As we have now seen, it is
possible to define complex interactive calculations in XForms using just a few
lines of declarative markup. Similar calculations in HTML forms would have to
be programmed with hard-to-maintain JavaScript code. Prior to the contribution
of the authors, similar calculations in earlier versions of XForms would have
required a form-author-specified recalculation order, which is both difficult
to maintain and far too costly at run-time in larger forms that are becoming
the norm in business and industry (especially when a recalculation can occur as
the result of a keystroke).
The XForms recalculation algorithm
is based on a method called topological sorting, which creates a natural
order or linear order to run computations such that all values
reference in an expression have already been recalculated before the expression
is selected for recalculation. According to [8], Knuth was the first to provide
a linear time algorithm for topological sorting for use in such diverse
applications as interdependent task scheduling with 'PERT' charts, networking
problems and even linguistics [9]. In 1982, topological sorting also became the
basis of spreadsheet update algorithms. According to Dan Bricklin, inventor of
the electronic spreadsheet, a simple row-by-row, column-by-column algorithm was
used to update VisiCalc spreadsheets [10]. In general, the simplest possible
algorithms were used to conserve memory. However, Mitchell Kapor, who founded
Lotus Development Corporation, indicated that a natural ordering algorithm was
used in Lotus 1-2-3 Release 1, the successor of VisiCalc (publicly released in
January of 1983) [11]. An interesting historical note made in [10] is that the
Lotus 1-2-3 update algorithm was created after noting the similarities between
the spreadsheet update problem and the LISP garbage collector, in which objects
are destroyed when their number of referrents drops to zero. While the Lotus
1-2-3 update algorithm may not have been based on foreknowledge of Knuth's
topological sort, in 1982 Frank Ruskey also communicated topological sorting
and the insight of its applicability to spreadsheets to Peter Eichhorst and Jim
Kearney, who were then working on the CalcStar spreadsheet from Micropro
International Corporation [12].
Although electronic forms tend to permit computations on more than just values, the problem of updating computationally related properties and values in an electronic form is analogous to the spreadsheet update problem [13]. The first XML-based forms definition language, the Extensible Forms Description Language (XFDL) [14], used a method of recalculation similar to the VisiCalc update algorithm. However, XFDL [15] (version 4.3 and higher) was the first XML-based form definition language to use (an elaborated variation of) the linear time algorithms described in this paper for resolving computations, and as such provided the conceptual basis and prior implementation experience for the current XForms effort.

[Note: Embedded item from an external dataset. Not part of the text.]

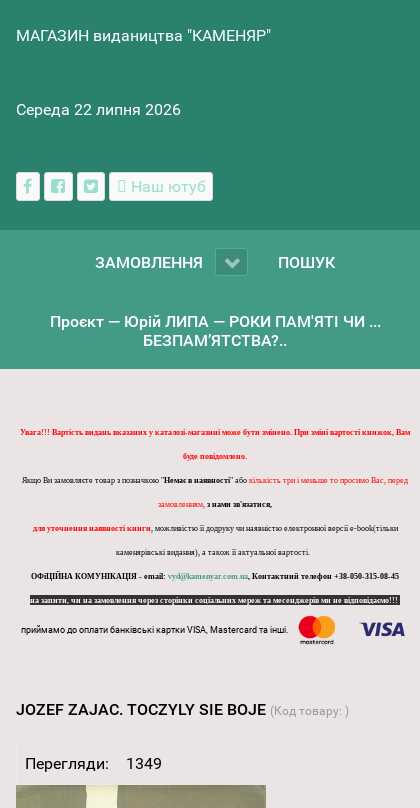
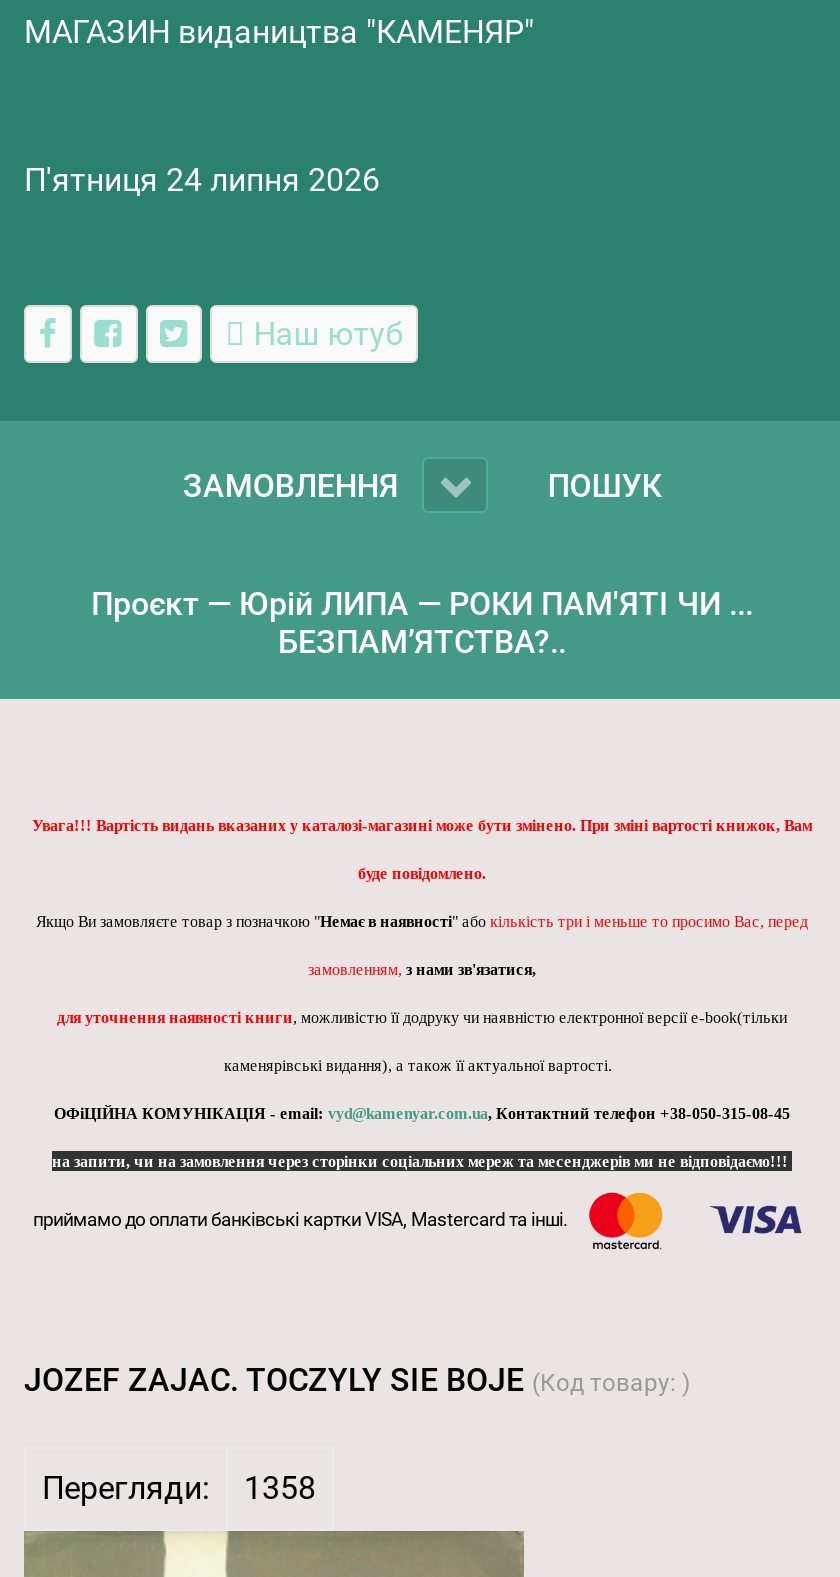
- Середа 22 липня 2026
+ П'ятниця 24 липня 2026

- Перегляди: 1349
+ Перегляди: 1358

The topological sort is a method for sequencing the members of a set S such that all constraints in a relation are satisfied. Given a set of integers and the less-than relation, a topological sort would produce the same output as a classical sort because less-than produces a result for every pair of integers. Topological sorting is used when the relation does not express a total order on the set, i.e. when the relation does not specify a result for every pair of elements in the set. A good example is a set of events in which certain events must precede certain other events, but some pairs of events are not dependent on one another and could therefore occur in any relative order. A topological sort would determine a schedule for the events by creating an event sequence in which each event e occurs after the events that must precede e and before any events that e must precede. While this line of thinking could be applied to many scheduling tasks, such as scheduling of inter-related software development tasks, it is also suitable for scheduling the order in which a sequence of computational expressions should be run when some of the expressions refer to other computed expressions.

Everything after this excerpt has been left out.